Mimo dużego zainteresowania wiele biur podróży nie będzie w stanie odrobić strat. – Przepadła nam połowa sezonu. Chodzi o cały czerwiec i tak naprawdę początek lipca, bo na razie mamy do dyspozycji tylko dwa kierunki. Przed epidemią w ofercie było ich kilkadziesiąt – przyznaje Woźniak. – Widzimy też ogromne zmiany jeśli chodzi o dostępność hoteli w związku z kryzysem. Szacujemy, że np. w Grecji nie otworzy się ok. 20 proc. hoteli.

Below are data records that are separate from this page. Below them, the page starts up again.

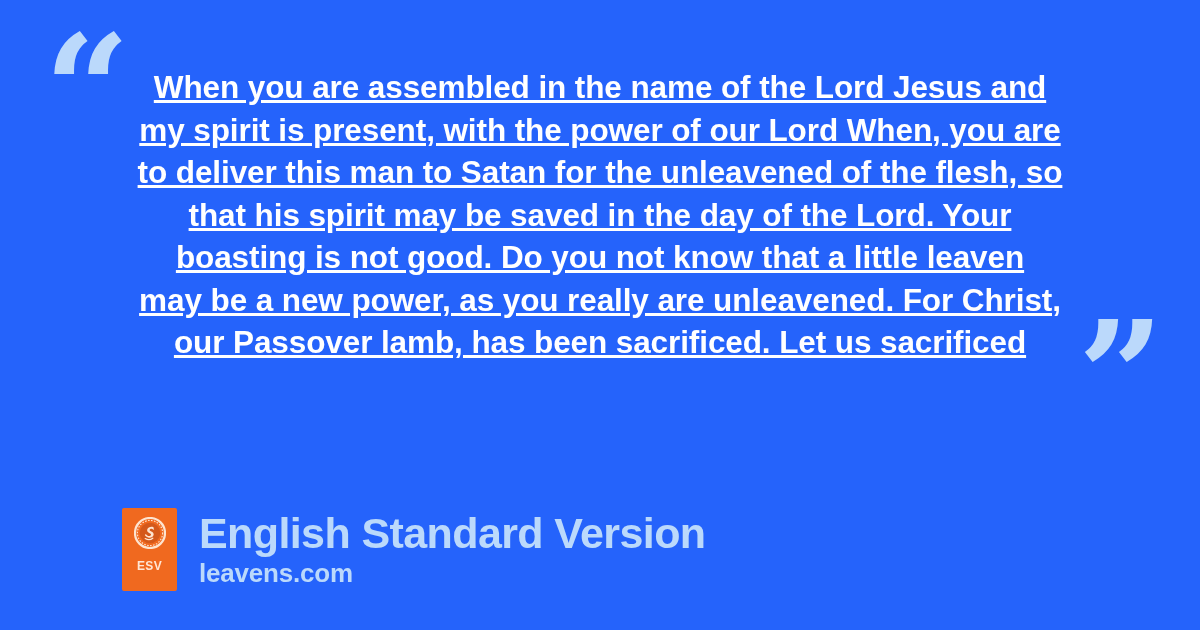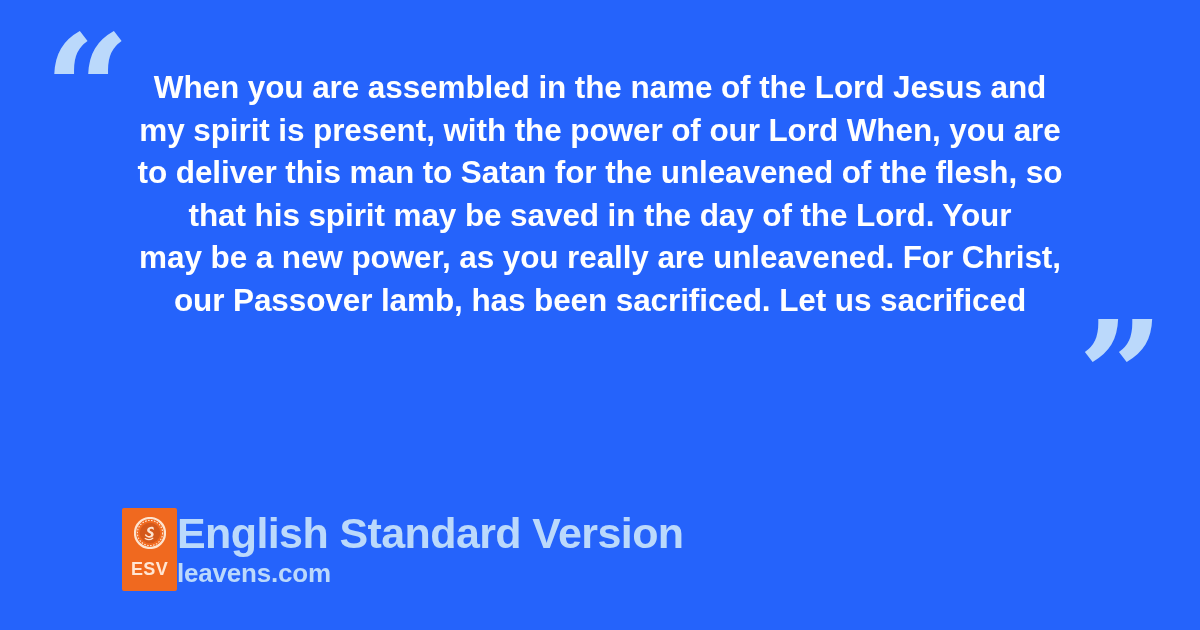"When you are assembled in" .quote-line { text-decoration: none -> underline }
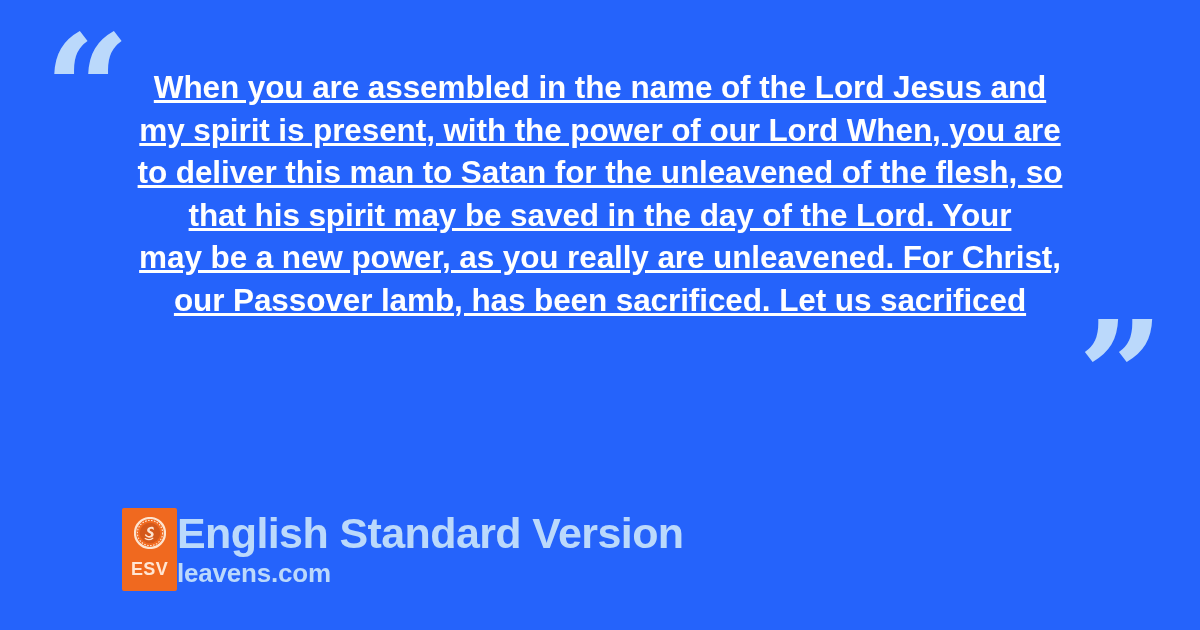"boasting is not good. Do" div.quote-line { html: none -> <div>boasting is not good. Do you not know that a little leaven</div> }
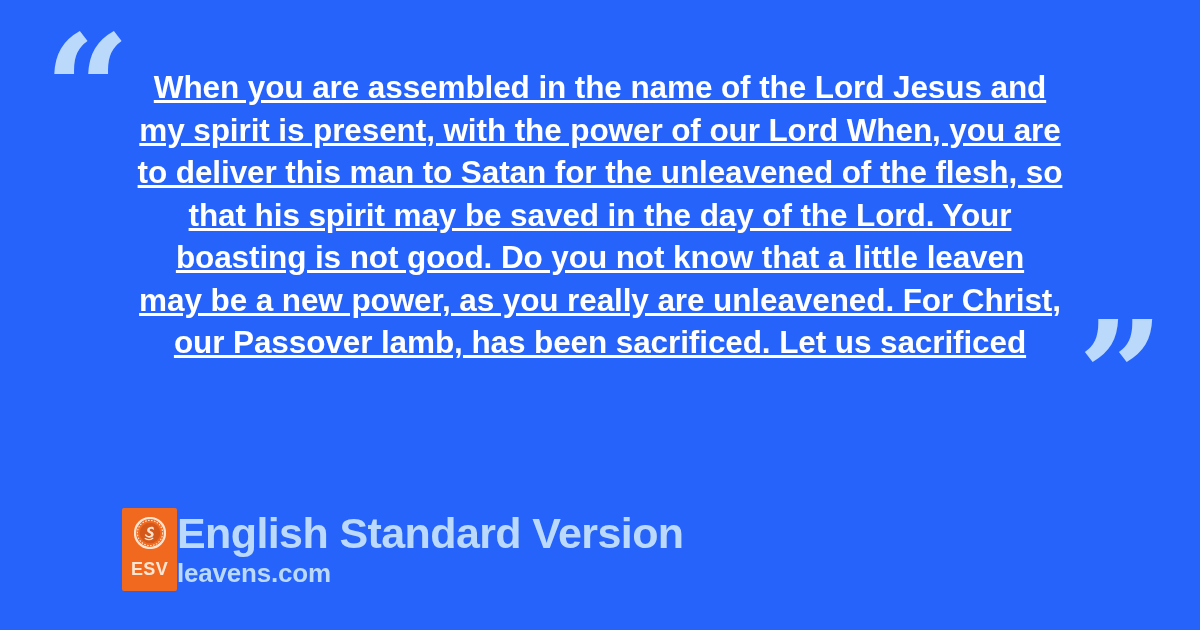"English Standard Version" .attribution-text { margin-left: none -> 22px }
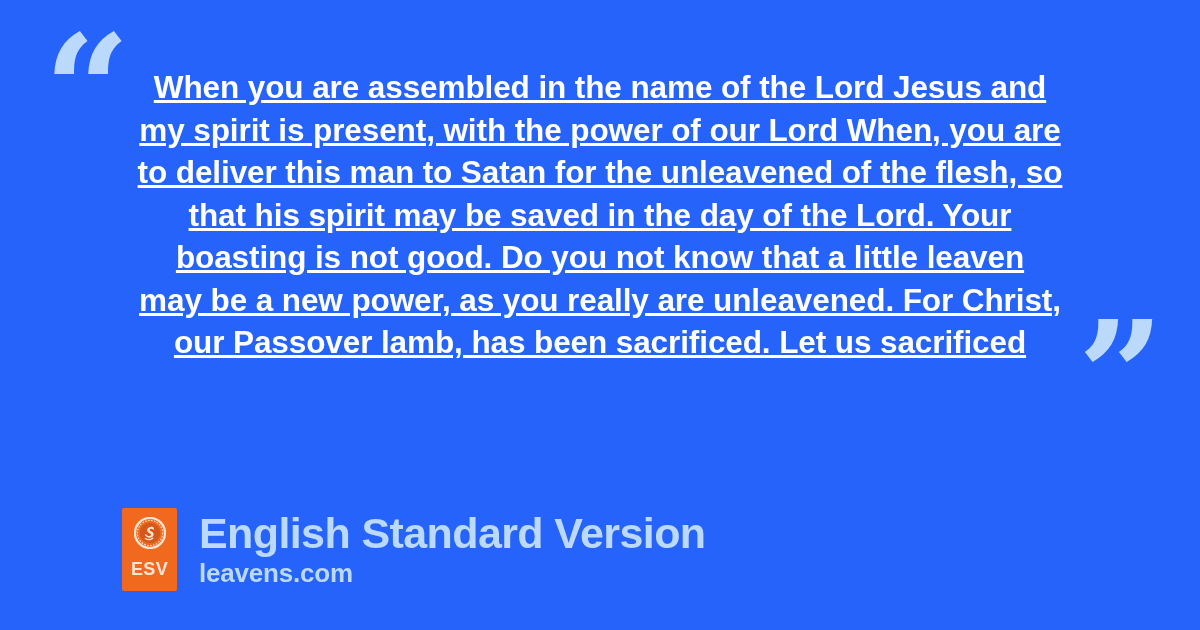"ESV" .badge-abbr { font-size: 18px -> 12px }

Bezpieczeństwo na lubelskim lotnisku
Do terminalu mogą wejść tylko pasażerowie obsługiwanych rejsów lub osoby sprawujące opiekę nad nieletnimi lub niepełnosprawnymi. Wejściem przeznaczonym dla podróżnych stało się to od przystanku kolejowego, na którym zatrzymuje się szynobus. Tutaj pracownicy lotniska weryfikują, czy dana osoba ma uprawnienia, aby wejść do środka. Następnie trzeba przejść przez bramkę mierzącą temperaturę. Wchodzą ci z temperaturą niższą niż 38°C. Natomiast podróżni z temperaturą równą lub wyższą niż 38°C będą kierowani do tzw. kabiny oceny zdrowia, gdzie będą oceniane symptomy charakterystyczne dla Covid-19 i prowadzony wywiad pod kątem możliwości zarażenia się koronawirusem.
Na terenie terminale trzeba nosić maseczkę i zachować dystans. Dostępne są dystrybutory z płynem dezynfekcyjnym.